[Material supplied]:
-*-

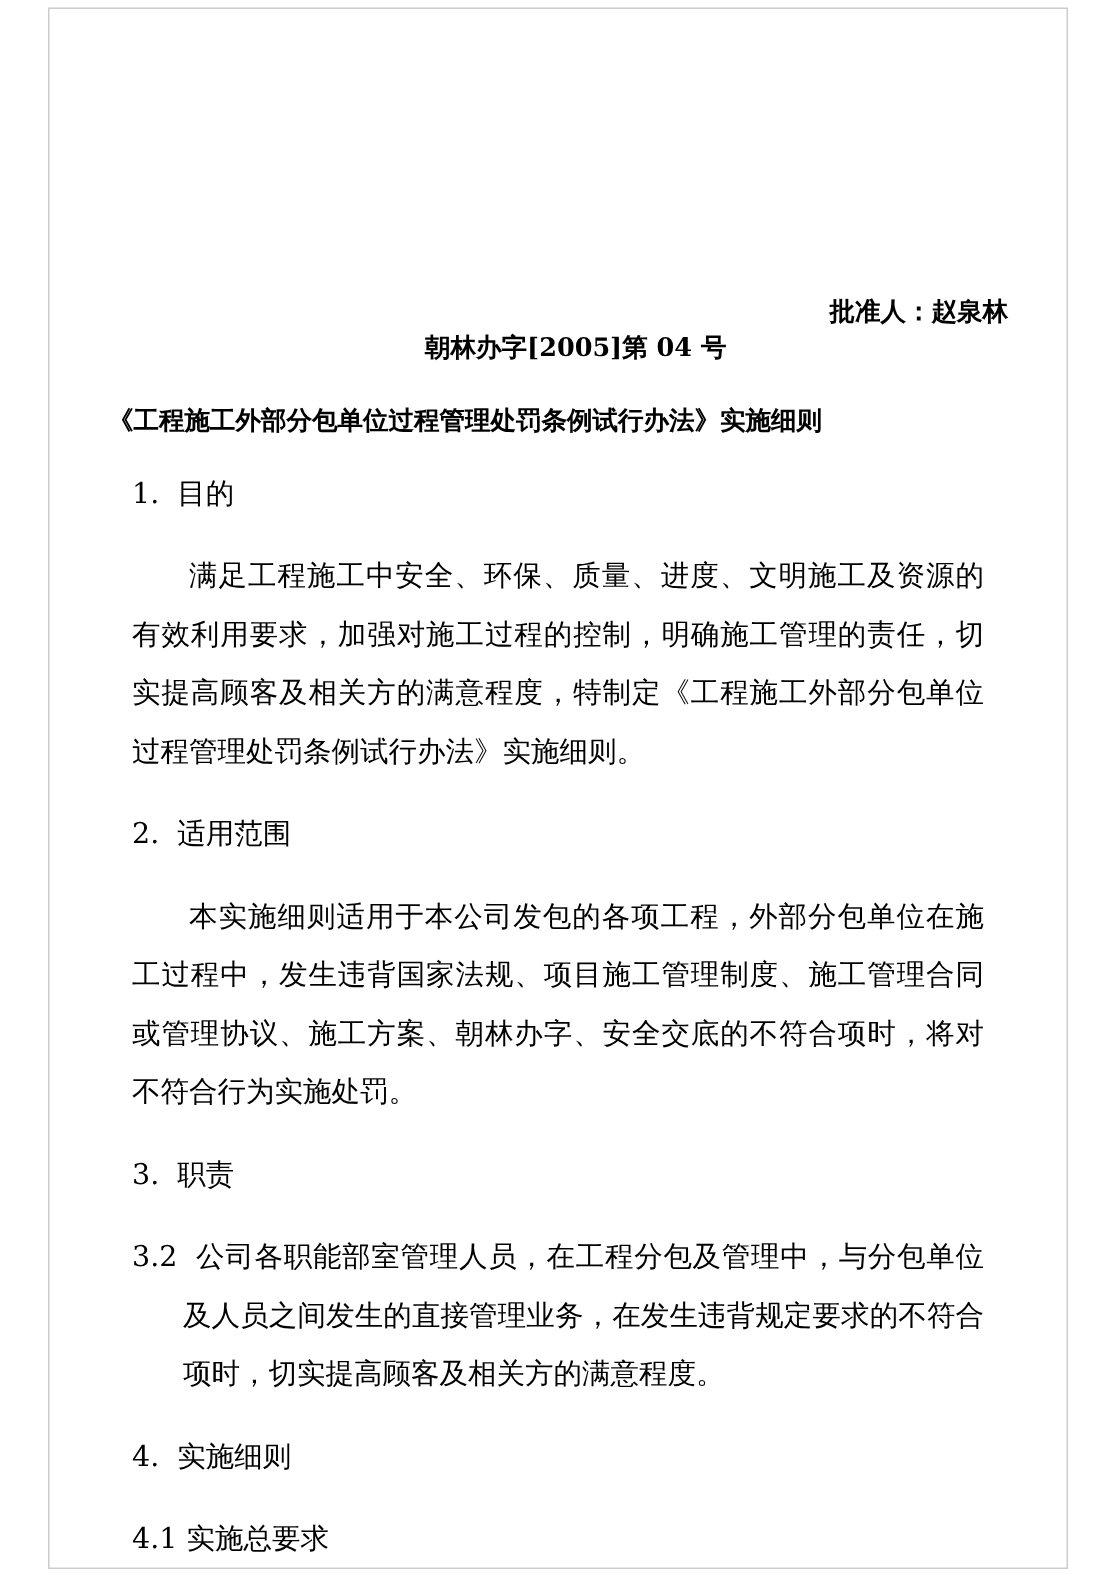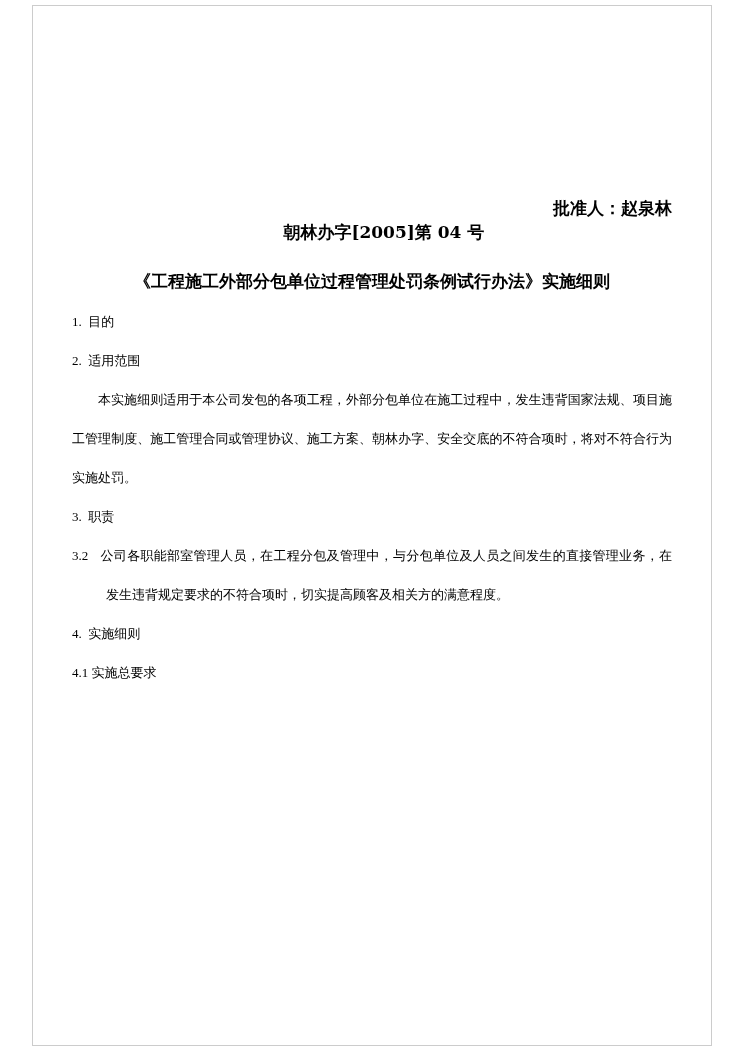--- a/index.html
+++ b/index.html
@@ -40,28 +40,26 @@
   .approver {
     position: absolute;
     right: 0;
     top: 0;
     white-space: pre-wrap;
   }
   .doc-title {
     margin: 48px 0 8px 0;
     font-size: 17px;
     font-weight: 700;
-    text-align: center;
     line-height: 26px;
   }
   .block {
-    font-size: 13px;
+    font-size: 19px;
     line-height: 39px;
-    margin: 0;
-    font-family: Liberation Serif, serif;
+    margin: 16px;
   }
   .heading {
     white-space: pre-wrap;
     text-align: left;
   }
   .para {
     text-indent: 2em;
     text-align: justify;
   }
   .clause {
@@ -80,20 +78,21 @@
   <div class="page-border"></div>
 
   <div class="header-line">
     <span class="doc-number">朝林办字[2005]第 04 号</span>
     <span class="approver">批准人：赵泉林</span>
   </div>
 
   <div class="doc-title">《工程施工外部分包单位过程管理处罚条例试行办法》实施细则</div>
 
   <div class="block heading">1.  目的</div>
+  <div class="block para">满足工程施工中安全、环保、质量、进度、文明施工及资源的有效利用要求，加强对施工过程的控制，明确施工管理的责任，切实提高顾客及相关方的满意程度，特制定《工程施工外部分包单位过程管理处罚条例试行办法》实施细则。</div>
 
   <div class="block heading">2.  适用范围</div>
   <div class="block para">本实施细则适用于本公司发包的各项工程，外部分包单位在施工过程中，发生违背国家法规、项目施工管理制度、施工管理合同或管理协议、施工方案、朝林办字、安全交底的不符合项时，将对不符合行为实施处罚。</div>
 
   <div class="block heading">3.  职责</div>
 
 
   <div class="block clause"><span class="clause-num">3.2</span><span>公司各职能部室管理人员，在工程分包及管理中，与分包单位及人员之间发生的直接管理业务，在发生违背规定要求的不符合项时，切实提高顾客及相关方的满意程度。</span></div>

-*-

If the data includes images, skip them and copy every line exactly.

[Reply]:
--- a/index.html
+++ b/index.html
@@ -40,28 +40,26 @@
   .approver {
     position: absolute;
     right: 0;
     top: 0;
     white-space: pre-wrap;
   }
   .doc-title {
     margin: 48px 0 8px 0;
     font-size: 17px;
     font-weight: 700;
-    text-align: center;
     line-height: 26px;
   }
   .block {
-    font-size: 13px;
+    font-size: 19px;
     line-height: 39px;
-    margin: 0;
-    font-family: Liberation Serif, serif;
+    margin: 16px;
   }
   .heading {
     white-space: pre-wrap;
     text-align: left;
   }
   .para {
     text-indent: 2em;
     text-align: justify;
   }
   .clause {
@@ -80,20 +78,21 @@
   <div class="page-border"></div>
 
   <div class="header-line">
     <span class="doc-number">朝林办字[2005]第 04 号</span>
     <span class="approver">批准人：赵泉林</span>
   </div>
 
   <div class="doc-title">《工程施工外部分包单位过程管理处罚条例试行办法》实施细则</div>
 
   <div class="block heading">1.  目的</div>
+  <div class="block para">满足工程施工中安全、环保、质量、进度、文明施工及资源的有效利用要求，加强对施工过程的控制，明确施工管理的责任，切实提高顾客及相关方的满意程度，特制定《工程施工外部分包单位过程管理处罚条例试行办法》实施细则。</div>
 
   <div class="block heading">2.  适用范围</div>
   <div class="block para">本实施细则适用于本公司发包的各项工程，外部分包单位在施工过程中，发生违背国家法规、项目施工管理制度、施工管理合同或管理协议、施工方案、朝林办字、安全交底的不符合项时，将对不符合行为实施处罚。</div>
 
   <div class="block heading">3.  职责</div>
 
 
   <div class="block clause"><span class="clause-num">3.2</span><span>公司各职能部室管理人员，在工程分包及管理中，与分包单位及人员之间发生的直接管理业务，在发生违背规定要求的不符合项时，切实提高顾客及相关方的满意程度。</span></div>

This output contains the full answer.